The response must consist of every line of the listing, reproduced verbatim.

+ + + + +

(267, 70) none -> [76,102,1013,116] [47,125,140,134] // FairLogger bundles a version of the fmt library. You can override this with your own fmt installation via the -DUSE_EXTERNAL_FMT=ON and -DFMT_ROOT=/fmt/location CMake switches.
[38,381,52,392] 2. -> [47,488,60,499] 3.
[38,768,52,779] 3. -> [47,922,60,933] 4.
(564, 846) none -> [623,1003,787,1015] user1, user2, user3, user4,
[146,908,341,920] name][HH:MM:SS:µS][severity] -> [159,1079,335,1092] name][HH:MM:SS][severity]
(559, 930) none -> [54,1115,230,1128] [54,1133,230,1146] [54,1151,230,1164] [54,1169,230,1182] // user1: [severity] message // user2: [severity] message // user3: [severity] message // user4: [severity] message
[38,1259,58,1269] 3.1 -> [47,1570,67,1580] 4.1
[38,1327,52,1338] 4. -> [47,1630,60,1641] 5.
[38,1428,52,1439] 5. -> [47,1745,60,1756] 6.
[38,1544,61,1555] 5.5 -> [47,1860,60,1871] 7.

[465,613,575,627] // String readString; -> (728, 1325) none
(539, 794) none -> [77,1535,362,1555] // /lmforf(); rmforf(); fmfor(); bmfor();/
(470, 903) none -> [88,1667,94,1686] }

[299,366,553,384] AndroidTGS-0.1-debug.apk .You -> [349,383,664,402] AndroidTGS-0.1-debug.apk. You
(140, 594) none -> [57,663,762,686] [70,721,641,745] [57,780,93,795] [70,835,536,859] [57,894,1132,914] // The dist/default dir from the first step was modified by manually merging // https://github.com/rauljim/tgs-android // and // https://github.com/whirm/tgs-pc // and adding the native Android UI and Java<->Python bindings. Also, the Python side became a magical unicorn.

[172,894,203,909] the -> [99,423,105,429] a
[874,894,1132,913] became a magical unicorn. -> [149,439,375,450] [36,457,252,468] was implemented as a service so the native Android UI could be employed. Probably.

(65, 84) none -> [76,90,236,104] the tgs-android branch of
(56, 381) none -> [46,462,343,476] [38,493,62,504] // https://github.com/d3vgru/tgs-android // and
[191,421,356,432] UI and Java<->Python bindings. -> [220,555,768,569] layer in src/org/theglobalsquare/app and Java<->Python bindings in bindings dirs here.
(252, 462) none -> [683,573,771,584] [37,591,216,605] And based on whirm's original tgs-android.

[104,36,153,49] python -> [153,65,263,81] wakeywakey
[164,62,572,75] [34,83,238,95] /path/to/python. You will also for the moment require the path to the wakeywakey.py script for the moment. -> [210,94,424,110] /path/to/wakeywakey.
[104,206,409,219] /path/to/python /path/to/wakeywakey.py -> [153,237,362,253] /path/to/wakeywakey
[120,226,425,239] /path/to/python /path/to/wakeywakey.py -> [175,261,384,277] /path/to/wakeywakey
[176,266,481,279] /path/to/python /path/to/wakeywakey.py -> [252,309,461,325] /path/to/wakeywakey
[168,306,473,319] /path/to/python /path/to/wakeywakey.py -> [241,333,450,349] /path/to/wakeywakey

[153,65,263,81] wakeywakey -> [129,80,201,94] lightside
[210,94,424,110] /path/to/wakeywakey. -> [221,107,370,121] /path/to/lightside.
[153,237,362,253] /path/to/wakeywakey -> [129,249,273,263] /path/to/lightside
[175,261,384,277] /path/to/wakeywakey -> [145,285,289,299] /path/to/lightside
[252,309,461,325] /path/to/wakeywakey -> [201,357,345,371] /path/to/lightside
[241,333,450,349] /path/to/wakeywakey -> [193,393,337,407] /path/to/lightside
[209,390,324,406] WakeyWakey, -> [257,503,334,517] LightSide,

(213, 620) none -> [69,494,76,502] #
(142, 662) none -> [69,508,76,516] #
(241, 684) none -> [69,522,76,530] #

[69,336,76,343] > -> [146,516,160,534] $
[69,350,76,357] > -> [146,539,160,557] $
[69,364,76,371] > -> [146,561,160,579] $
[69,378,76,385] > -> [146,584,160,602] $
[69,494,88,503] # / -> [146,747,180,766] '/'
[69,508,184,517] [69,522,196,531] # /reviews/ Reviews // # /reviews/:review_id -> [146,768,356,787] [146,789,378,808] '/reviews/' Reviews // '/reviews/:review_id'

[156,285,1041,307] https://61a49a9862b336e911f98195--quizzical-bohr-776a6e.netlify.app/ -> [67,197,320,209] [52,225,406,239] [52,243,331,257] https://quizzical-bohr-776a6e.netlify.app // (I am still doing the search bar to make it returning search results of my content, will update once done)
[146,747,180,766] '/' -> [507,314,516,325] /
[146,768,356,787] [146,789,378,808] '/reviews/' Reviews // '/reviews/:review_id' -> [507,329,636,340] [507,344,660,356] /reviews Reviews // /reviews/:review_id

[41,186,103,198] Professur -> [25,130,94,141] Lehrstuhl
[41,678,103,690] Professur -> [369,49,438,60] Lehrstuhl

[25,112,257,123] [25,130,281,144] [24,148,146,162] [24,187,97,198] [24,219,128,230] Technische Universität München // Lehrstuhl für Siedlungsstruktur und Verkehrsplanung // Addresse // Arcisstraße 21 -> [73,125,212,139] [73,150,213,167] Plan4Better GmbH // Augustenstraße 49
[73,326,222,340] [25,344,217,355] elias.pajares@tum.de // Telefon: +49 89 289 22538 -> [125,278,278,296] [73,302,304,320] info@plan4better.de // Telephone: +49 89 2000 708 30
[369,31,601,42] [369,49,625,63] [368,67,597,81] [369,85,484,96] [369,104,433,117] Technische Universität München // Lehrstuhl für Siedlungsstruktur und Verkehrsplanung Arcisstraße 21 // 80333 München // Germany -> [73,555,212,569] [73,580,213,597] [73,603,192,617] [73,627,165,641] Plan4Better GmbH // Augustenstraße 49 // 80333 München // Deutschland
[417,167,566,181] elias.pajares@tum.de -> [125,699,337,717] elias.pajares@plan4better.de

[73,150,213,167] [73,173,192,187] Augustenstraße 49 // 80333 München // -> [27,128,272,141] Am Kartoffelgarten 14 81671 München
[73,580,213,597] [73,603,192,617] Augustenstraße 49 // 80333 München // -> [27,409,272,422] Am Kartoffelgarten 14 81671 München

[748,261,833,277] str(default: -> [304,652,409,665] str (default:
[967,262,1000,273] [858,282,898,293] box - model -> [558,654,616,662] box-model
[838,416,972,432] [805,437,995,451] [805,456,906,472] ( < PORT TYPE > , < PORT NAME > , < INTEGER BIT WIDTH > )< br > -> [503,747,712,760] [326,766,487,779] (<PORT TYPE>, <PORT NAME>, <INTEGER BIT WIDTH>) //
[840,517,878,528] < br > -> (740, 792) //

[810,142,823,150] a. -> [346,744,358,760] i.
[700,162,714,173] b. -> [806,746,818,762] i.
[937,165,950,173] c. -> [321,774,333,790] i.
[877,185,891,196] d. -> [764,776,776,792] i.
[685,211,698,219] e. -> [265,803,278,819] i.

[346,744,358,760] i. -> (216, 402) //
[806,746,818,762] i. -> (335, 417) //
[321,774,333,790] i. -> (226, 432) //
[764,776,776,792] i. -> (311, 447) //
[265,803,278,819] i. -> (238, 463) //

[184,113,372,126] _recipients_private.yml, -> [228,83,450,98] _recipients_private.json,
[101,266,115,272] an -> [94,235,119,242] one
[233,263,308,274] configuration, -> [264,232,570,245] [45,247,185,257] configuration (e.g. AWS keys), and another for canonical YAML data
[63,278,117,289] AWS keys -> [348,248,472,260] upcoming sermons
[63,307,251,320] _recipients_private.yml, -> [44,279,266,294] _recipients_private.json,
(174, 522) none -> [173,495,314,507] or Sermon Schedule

+ + + + +

[Task result]
(267, 70) none -> [76,102,1013,116] [47,125,140,134] // FairLogger bundles a version of the fmt library. You can override this with your own fmt installation via the -DUSE_EXTERNAL_FMT=ON and -DFMT_ROOT=/fmt/location CMake switches.
[38,381,52,392] 2. -> [47,488,60,499] 3.
[38,768,52,779] 3. -> [47,922,60,933] 4.
(564, 846) none -> [623,1003,787,1015] user1, user2, user3, user4,
[146,908,341,920] name][HH:MM:SS:µS][severity] -> [159,1079,335,1092] name][HH:MM:SS][severity]
(559, 930) none -> [54,1115,230,1128] [54,1133,230,1146] [54,1151,230,1164] [54,1169,230,1182] // user1: [severity] message // user2: [severity] message // user3: [severity] message // user4: [severity] message
[38,1259,58,1269] 3.1 -> [47,1570,67,1580] 4.1
[38,1327,52,1338] 4. -> [47,1630,60,1641] 5.
[38,1428,52,1439] 5. -> [47,1745,60,1756] 6.
[38,1544,61,1555] 5.5 -> [47,1860,60,1871] 7.

[465,613,575,627] // String readString; -> (728, 1325) none
(539, 794) none -> [77,1535,362,1555] // /lmforf(); rmforf(); fmfor(); bmfor();/
(470, 903) none -> [88,1667,94,1686] }

[299,366,553,384] AndroidTGS-0.1-debug.apk .You -> [349,383,664,402] AndroidTGS-0.1-debug.apk. You
(140, 594) none -> [57,663,762,686] [70,721,641,745] [57,780,93,795] [70,835,536,859] [57,894,1132,914] // The dist/default dir from the first step was modified by manually merging // https://github.com/rauljim/tgs-android // and // https://github.com/whirm/tgs-pc // and adding the native Android UI and Java<->Python bindings. Also, the Python side became a magical unicorn.

[172,894,203,909] the -> [99,423,105,429] a
[874,894,1132,913] became a magical unicorn. -> [149,439,375,450] [36,457,252,468] was implemented as a service so the native Android UI could be employed. Probably.

(65, 84) none -> [76,90,236,104] the tgs-android branch of
(56, 381) none -> [46,462,343,476] [38,493,62,504] // https://github.com/d3vgru/tgs-android // and
[191,421,356,432] UI and Java<->Python bindings. -> [220,555,768,569] layer in src/org/theglobalsquare/app and Java<->Python bindings in bindings dirs here.
(252, 462) none -> [683,573,771,584] [37,591,216,605] And based on whirm's original tgs-android.

[104,36,153,49] python -> [153,65,263,81] wakeywakey
[164,62,572,75] [34,83,238,95] /path/to/python. You will also for the moment require the path to the wakeywakey.py script for the moment. -> [210,94,424,110] /path/to/wakeywakey.
[104,206,409,219] /path/to/python /path/to/wakeywakey.py -> [153,237,362,253] /path/to/wakeywakey
[120,226,425,239] /path/to/python /path/to/wakeywakey.py -> [175,261,384,277] /path/to/wakeywakey
[176,266,481,279] /path/to/python /path/to/wakeywakey.py -> [252,309,461,325] /path/to/wakeywakey
[168,306,473,319] /path/to/python /path/to/wakeywakey.py -> [241,333,450,349] /path/to/wakeywakey

[153,65,263,81] wakeywakey -> [129,80,201,94] lightside
[210,94,424,110] /path/to/wakeywakey. -> [221,107,370,121] /path/to/lightside.
[153,237,362,253] /path/to/wakeywakey -> [129,249,273,263] /path/to/lightside
[175,261,384,277] /path/to/wakeywakey -> [145,285,289,299] /path/to/lightside
[252,309,461,325] /path/to/wakeywakey -> [201,357,345,371] /path/to/lightside
[241,333,450,349] /path/to/wakeywakey -> [193,393,337,407] /path/to/lightside
[209,390,324,406] WakeyWakey, -> [257,503,334,517] LightSide,

(213, 620) none -> [69,494,76,502] #
(142, 662) none -> [69,508,76,516] #
(241, 684) none -> [69,522,76,530] #

[69,336,76,343] > -> [146,516,160,534] $
[69,350,76,357] > -> [146,539,160,557] $
[69,364,76,371] > -> [146,561,160,579] $
[69,378,76,385] > -> [146,584,160,602] $
[69,494,88,503] # / -> [146,747,180,766] '/'
[69,508,184,517] [69,522,196,531] # /reviews/ Reviews // # /reviews/:review_id -> [146,768,356,787] [146,789,378,808] '/reviews/' Reviews // '/reviews/:review_id'

[156,285,1041,307] https://61a49a9862b336e911f98195--quizzical-bohr-776a6e.netlify.app/ -> [67,197,320,209] [52,225,406,239] [52,243,331,257] https://quizzical-bohr-776a6e.netlify.app // (I am still doing the search bar to make it returning search results of my content, will update once done)
[146,747,180,766] '/' -> [507,314,516,325] /
[146,768,356,787] [146,789,378,808] '/reviews/' Reviews // '/reviews/:review_id' -> [507,329,636,340] [507,344,660,356] /reviews Reviews // /reviews/:review_id

[41,186,103,198] Professur -> [25,130,94,141] Lehrstuhl
[41,678,103,690] Professur -> [369,49,438,60] Lehrstuhl

[25,112,257,123] [25,130,281,144] [24,148,146,162] [24,187,97,198] [24,219,128,230] Technische Universität München // Lehrstuhl für Siedlungsstruktur und Verkehrsplanung // Addresse // Arcisstraße 21 -> [73,125,212,139] [73,150,213,167] Plan4Better GmbH // Augustenstraße 49
[73,326,222,340] [25,344,217,355] elias.pajares@tum.de // Telefon: +49 89 289 22538 -> [125,278,278,296] [73,302,304,320] info@plan4better.de // Telephone: +49 89 2000 708 30
[369,31,601,42] [369,49,625,63] [368,67,597,81] [369,85,484,96] [369,104,433,117] Technische Universität München // Lehrstuhl für Siedlungsstruktur und Verkehrsplanung Arcisstraße 21 // 80333 München // Germany -> [73,555,212,569] [73,580,213,597] [73,603,192,617] [73,627,165,641] Plan4Better GmbH // Augustenstraße 49 // 80333 München // Deutschland
[417,167,566,181] elias.pajares@tum.de -> [125,699,337,717] elias.pajares@plan4better.de

[73,150,213,167] [73,173,192,187] Augustenstraße 49 // 80333 München // -> [27,128,272,141] Am Kartoffelgarten 14 81671 München
[73,580,213,597] [73,603,192,617] Augustenstraße 49 // 80333 München // -> [27,409,272,422] Am Kartoffelgarten 14 81671 München

[748,261,833,277] str(default: -> [304,652,409,665] str (default:
[967,262,1000,273] [858,282,898,293] box - model -> [558,654,616,662] box-model
[838,416,972,432] [805,437,995,451] [805,456,906,472] ( < PORT TYPE > , < PORT NAME > , < INTEGER BIT WIDTH > )< br > -> [503,747,712,760] [326,766,487,779] (<PORT TYPE>, <PORT NAME>, <INTEGER BIT WIDTH>) //
[840,517,878,528] < br > -> (740, 792) //

[810,142,823,150] a. -> [346,744,358,760] i.
[700,162,714,173] b. -> [806,746,818,762] i.
[937,165,950,173] c. -> [321,774,333,790] i.
[877,185,891,196] d. -> [764,776,776,792] i.
[685,211,698,219] e. -> [265,803,278,819] i.

[346,744,358,760] i. -> (216, 402) //
[806,746,818,762] i. -> (335, 417) //
[321,774,333,790] i. -> (226, 432) //
[764,776,776,792] i. -> (311, 447) //
[265,803,278,819] i. -> (238, 463) //

[184,113,372,126] _recipients_private.yml, -> [228,83,450,98] _recipients_private.json,
[101,266,115,272] an -> [94,235,119,242] one
[233,263,308,274] configuration, -> [264,232,570,245] [45,247,185,257] configuration (e.g. AWS keys), and another for canonical YAML data
[63,278,117,289] AWS keys -> [348,248,472,260] upcoming sermons
[63,307,251,320] _recipients_private.yml, -> [44,279,266,294] _recipients_private.json,
(174, 522) none -> [173,495,314,507] or Sermon Schedule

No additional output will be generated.